PRESIDENT OBAMA: One of the striking things over the last three years since I came into office is the degree of unity that we’ve been able to forge in the international community with respect to Iran. When I came into office, the world was divided and Iran was unified around its nuclear program. We now have a situation where the world is united and Iran is isolated. And because of our diplomacy and our efforts, we have, by far, the strongest sanctions on Iran that we’ve ever seen. And China and Russia were critical to making that happen. Had they not been willing to support those efforts in the United Nations, we would not be able to see the kind of progress that we’ve made.
And they’re having an impact. All our intelligence indicates that Iran’s economy is suffering as a consequence of this. And we’re also seeing that Iran’s influence in the region has ebbed, in part because their approach to repression inside of Iran is contrary to the Arab Spring that has been sweeping the Middle East.
So we are in a much stronger position now than we were two or three years ago with respect to Iran.
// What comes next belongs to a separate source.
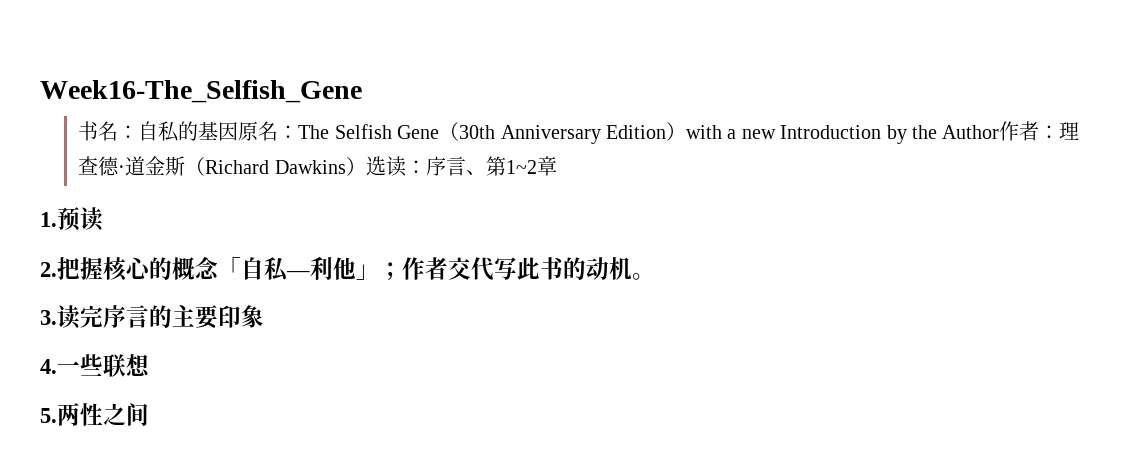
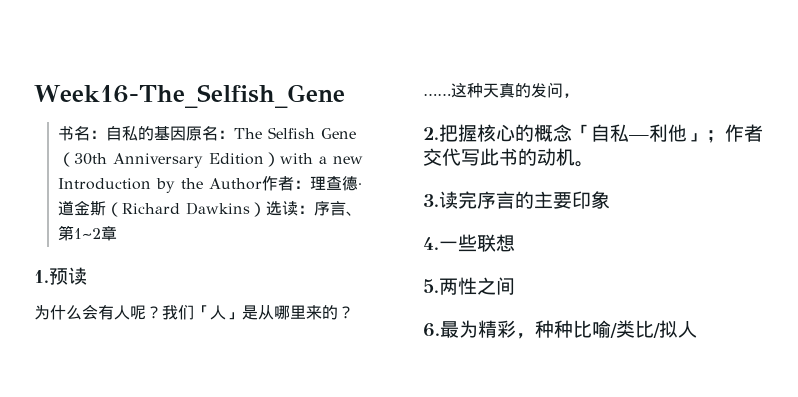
(104, 219) none -> [34,304,354,320] [423,82,579,98] // 为什么会有人呢？我们「人」是从哪里来的？……这种天真的发问，
(149, 414) none -> [423,320,697,339] // 6.最为精彩，种种比喻/类比/拟人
Having said that, the recent IAEA report indicates what we already knew, which is, although Iran does not possess a nuclear weapon and is technically still allowing IAEA observers into their country, that they are engaging in a series of practices that are contrary to their international obligations and their IAEA obligations. And that’s what the IAEA report indicated.
So what I did was to speak with President Medvedev, as well as President Hu, and all three of us entirely agree on the objective, which is making sure that Iran does not weaponize nuclear power and that we don’t trigger a nuclear arms race in the region. That’s in the interests of all of us.
In terms of how we move forward, we will be consulting with them carefully over the next several weeks to look at what other options we have available to us. The sanctions have enormous bite and enormous scope, and we’re building off the platform that has already been established. The question is, are there additional measures that we can take. And we’re going to explore every avenue to see if we can solve this issue diplomatically.
I have said repeatedly and I will say it today, we are not taking any options off the table, because it’s my firm belief that an Iran with a nuclear weapon would pose a security threat not only to the region but also to the United States. But our strong preference is to have Iran meet its international obligations, negotiate diplomatically, to allow them to have peaceful use of nuclear energy in accordance with international law, but at the same time, forswear the weaponization of nuclear power.
And so we’re going to keep on pushing on that. And China and Russia have the same aims, the same objectives, and I believe that we’ll continue to cooperate and collaborate closely on that issue.
Dan Lothian.
Q Thank you, Mr. President. Last night at the Republican debate, some of the hopefuls — they hope to get your job — they defended the practice of waterboarding, which is a practice that you banned in 2009. Herman Cain said, “I don’t see that as torture.” Michelle Bachmann said that it’s “very effective.” So I’m wondering if you think that they’re uninformed, out of touch, or irresponsible?
PRESIDENT OBAMA: That’s a multiple-choice question, isn’t it? (Laughter.) Let me just say this: They’re wrong. Waterboarding is torture. It’s contrary to America’s traditions. It’s contrary to our ideals. That’s not who we are. That’s not how we operate. We don’t need it in order to prosecute the war on terrorism. And we did the right thing by ending that practice.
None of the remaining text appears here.